Pemerintah Kabupaten Bima, Nusa Tenggara Barat (NTB) bakal melakukan eliminasi terhadap anjing liar yang diduga terpapar virus rabies dengan cara memakai racun anjing. Langkah ini dinilai merupakan opsi terbaik dalam memutus mata rantai penyebaran virus rabies pada anjing.
"Kalau untuk anjing-anjing liar itu tidak bisa dilakukan suntik karena lokasinya di hutan, sehingga dilakukan eliminasi dengan menggunakan racun anjing," kata Kabag Prokopim Kabupaten Bima, Suryadin kepada detikBali, Kamis (20/10/2022).
Suryadin mengaku, pada 2021, Pemerintah Kabupaten Bima kesulitan mendapatkan racun anjing karena tidak dijual secara bebas. Namun, tahun ini racun tersebut bisa didapatkan sehingga bisa digunakan untuk eliminasi anjing liar.

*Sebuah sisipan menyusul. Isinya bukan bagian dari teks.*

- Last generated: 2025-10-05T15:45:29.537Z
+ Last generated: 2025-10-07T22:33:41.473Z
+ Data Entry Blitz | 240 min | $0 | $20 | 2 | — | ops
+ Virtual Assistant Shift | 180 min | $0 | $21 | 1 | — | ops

SCROLL TO CONTINUE WITH CONTENT
"Kalau kemarin-kemarin kan tidak ada yang jual atau tidak di jual karena dikhawatirkan akan terkontaminasi dengan hewan lain, maka sekarang dijual. Tahun 2022 ini untuk anjing yang berpemilik (peliharaan) akan disuntik vaksin, kalau anjing liar untuk mengurangi populasinya sehingga dilakukan eliminasi," ujarnya.
Ia menyadari ada pertentangan dari pecinta hewan bahwa eliminasi bukan langkah yang tepat. Namun, ia menilai pemerintah harus bergerak cepat supaya tidak menyebar..

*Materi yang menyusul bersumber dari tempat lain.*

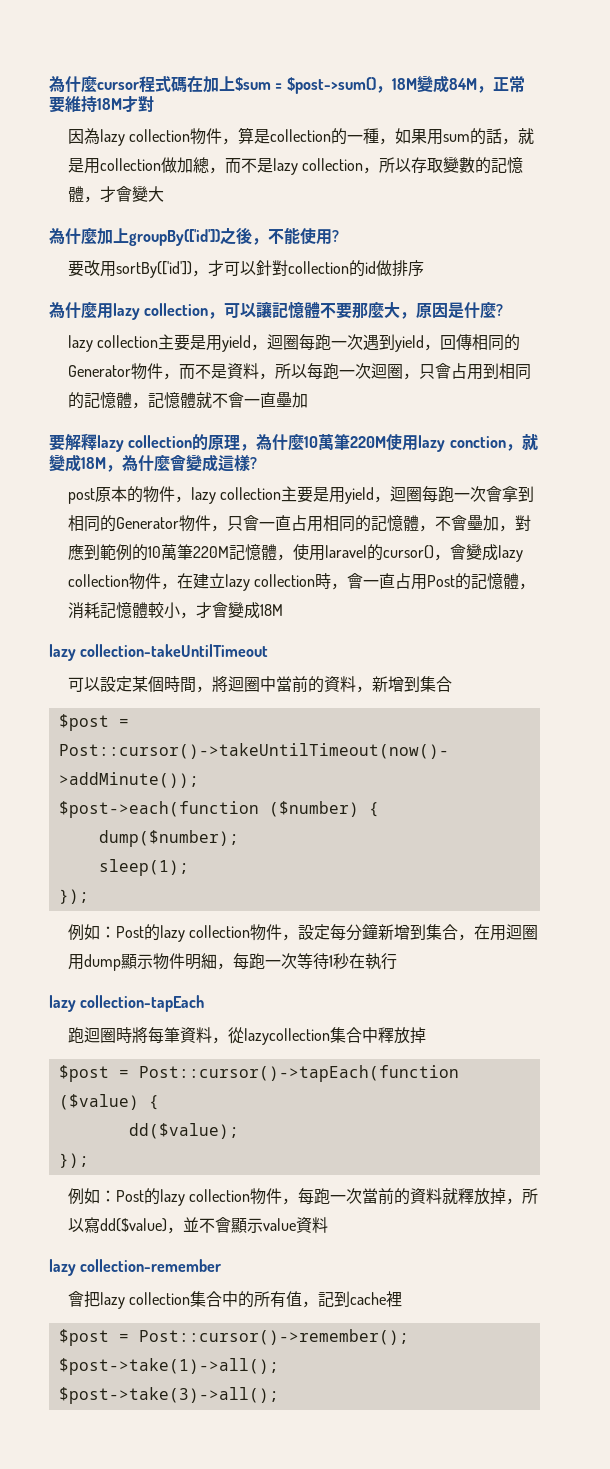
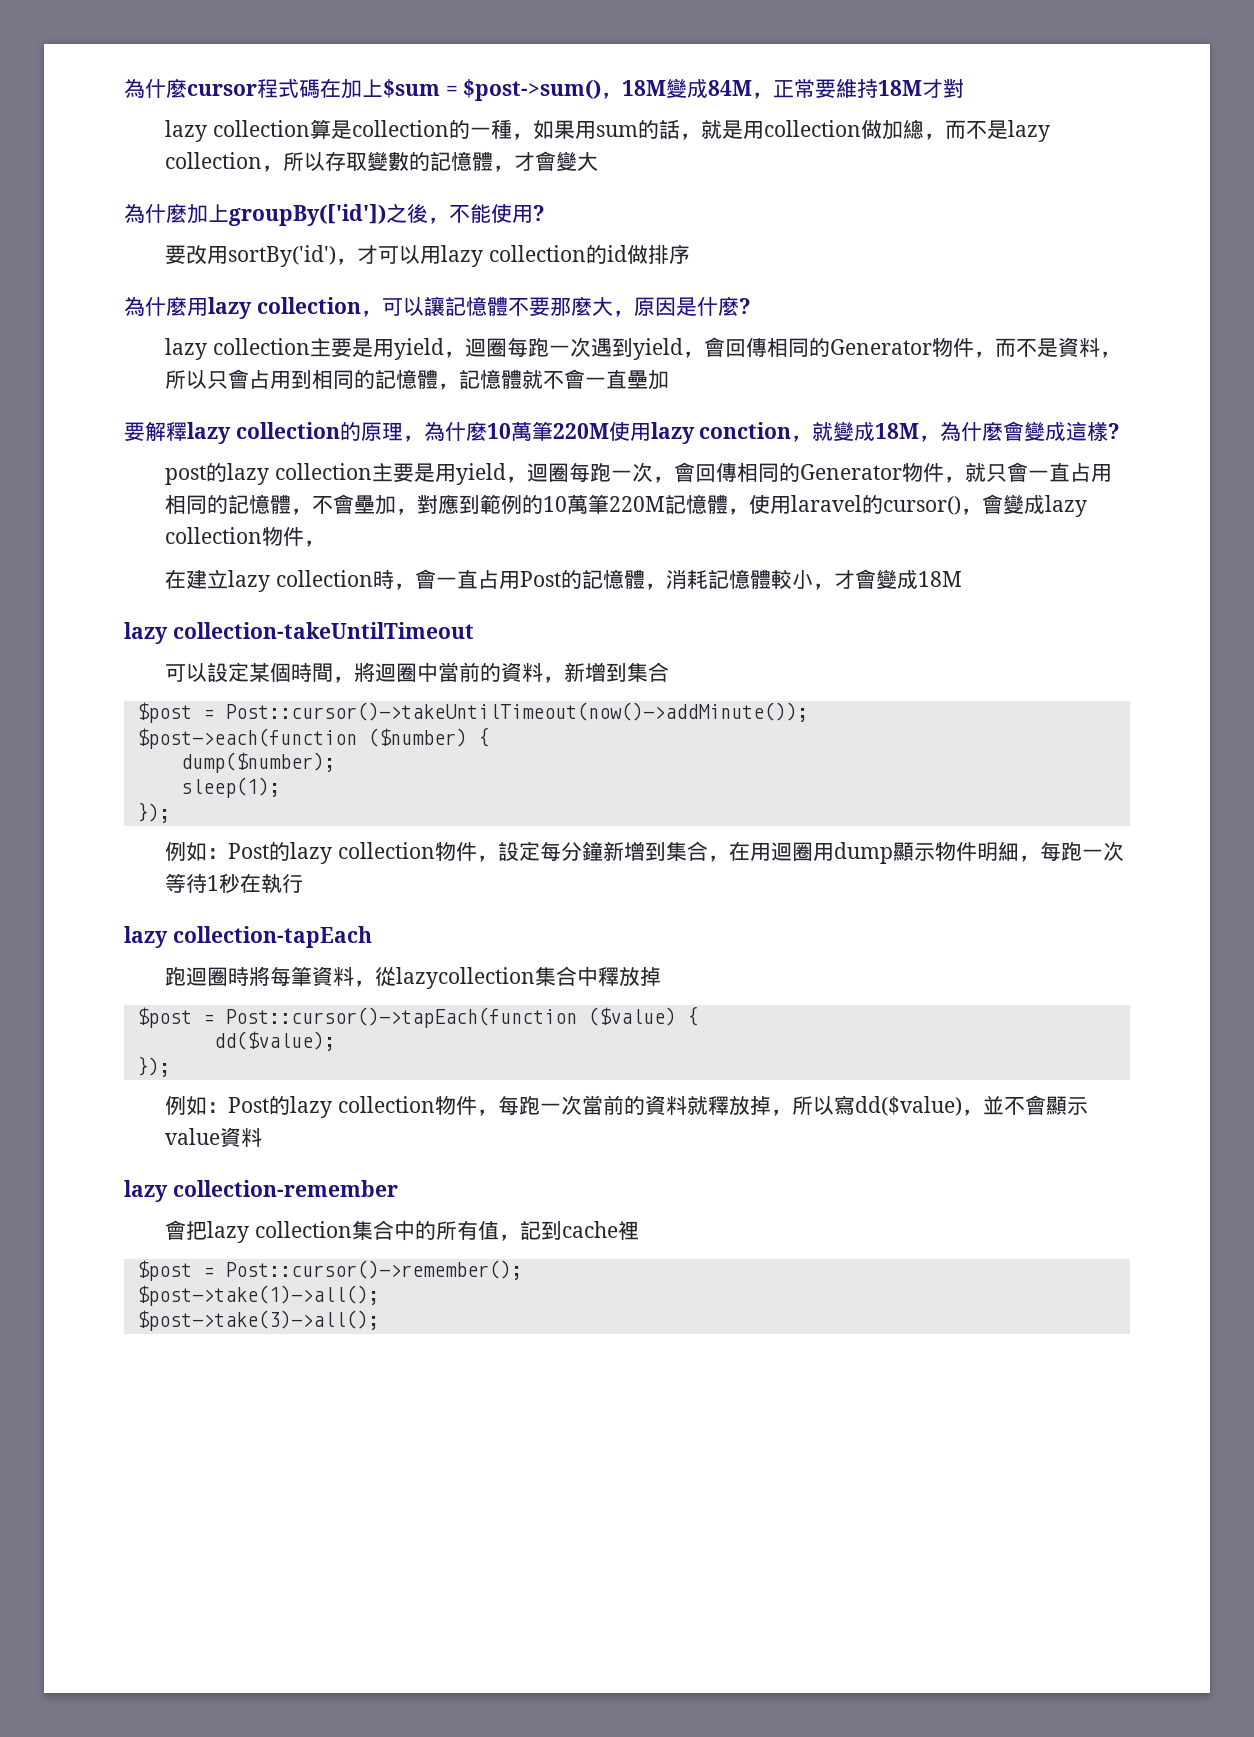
- 因為lazy collection物件，算是collection的一種，如果用sum的話，就是用collection做加總，而不是lazy collection，所以存取變數的記憶體，才會變大
+ lazy collection算是collection的一種，如果用sum的話，就是用collection做加總，而不是lazy collection，所以存取變數的記憶體，才會變大
- 要改用sortBy(['id'])，才可以針對collection的id做排序
+ 要改用sortBy('id')，才可以用lazy collection的id做排序
- lazy collection主要是用yield，迴圈每跑一次遇到yield，回傳相同的Generator物件，而不是資料，所以每跑一次迴圈，只會占用到相同的記憶體，記憶體就不會一直壘加
+ lazy collection主要是用yield，迴圈每跑一次遇到yield，會回傳相同的Generator物件，而不是資料，所以只會占用到相同的記憶體，記憶體就不會一直壘加
- post原本的物件，lazy collection主要是用yield，迴圈每跑一次會拿到相同的Generator物件，只會一直占用相同的記憶體，不會壘加，對應到範例的10萬筆220M記憶體，使用laravel的cursor()，會變成lazy collection物件，在建立lazy collection時，會一直占用Post的記憶體，消耗記憶體較小，才會變成18M
+ post的lazy collection主要是用yield，迴圈每跑一次，會回傳相同的Generator物件，就只會一直占用相同的記憶體，不會壘加，對應到範例的10萬筆220M記憶體，使用laravel的cursor()，會變成lazy collection物件，
+ 在建立lazy collection時，會一直占用Post的記憶體，消耗記憶體較小，才會變成18M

"Tapi kan pemerintah harus bertindak cepat agar dapat memutus mata rantai penyebaran rabies ini. Kita tidak tahu pasti populasi anjing di hutan itu meningkat atau tidak, sehingga perlu langkah cepat. Ini KLB loh, solusinya ya itu adalah eliminasi, supaya tidak menyebar dan menjadi pandemi dan menjadi masalah besar," tegasnya.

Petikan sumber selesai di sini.